Top of Records for processing
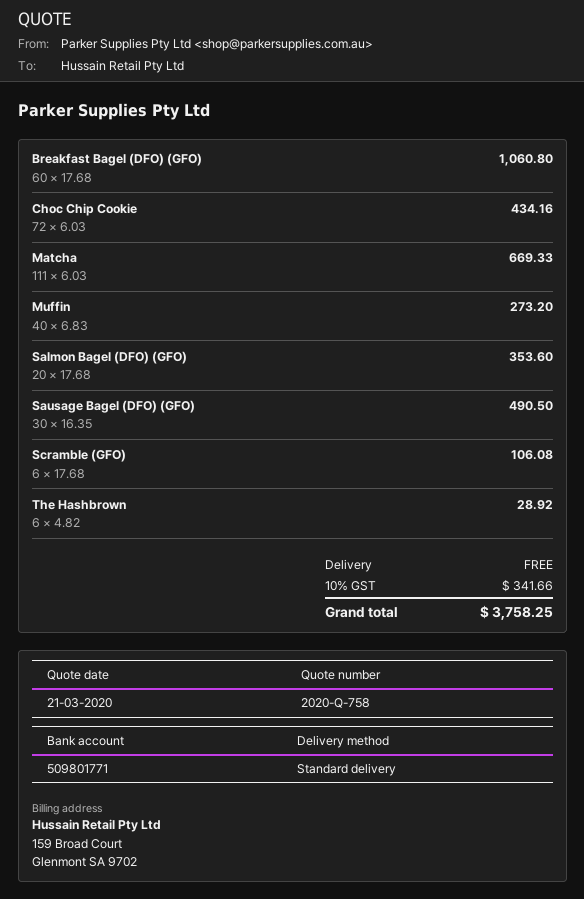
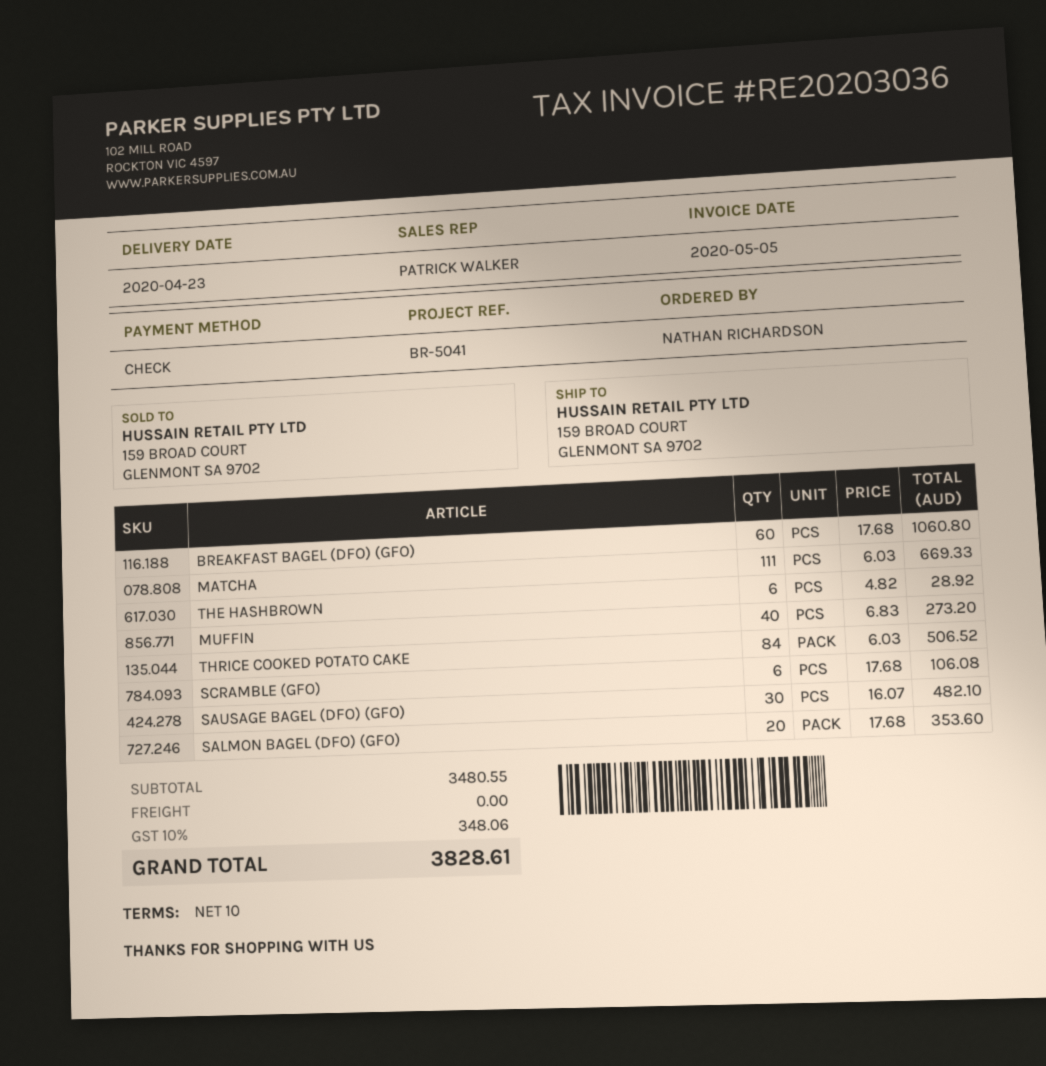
Choc Chip Cookie: 72 x 6.03 = 434.16 -> none
Sausage Bagel (DFO) (GFO): 30 x 16.35 = 490.50 -> 30 x 16.07 = 482.10
THRICE COOKED POTATO CAKE: none -> 84 x 6.03 = 506.52
tax: 10% = 341.66 -> 10% = 348.06
total: 3758.25 -> 3828.61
Bottom of Records for processing
The records are to be returned verbatim. Skip any picture they contain.

▶ Solution below
Choc Chip Cookie: 72 x 6.03 = 434.16 -> none
Sausage Bagel (DFO) (GFO): 30 x 16.35 = 490.50 -> 30 x 16.07 = 482.10
THRICE COOKED POTATO CAKE: none -> 84 x 6.03 = 506.52
tax: 10% = 341.66 -> 10% = 348.06
total: 3758.25 -> 3828.61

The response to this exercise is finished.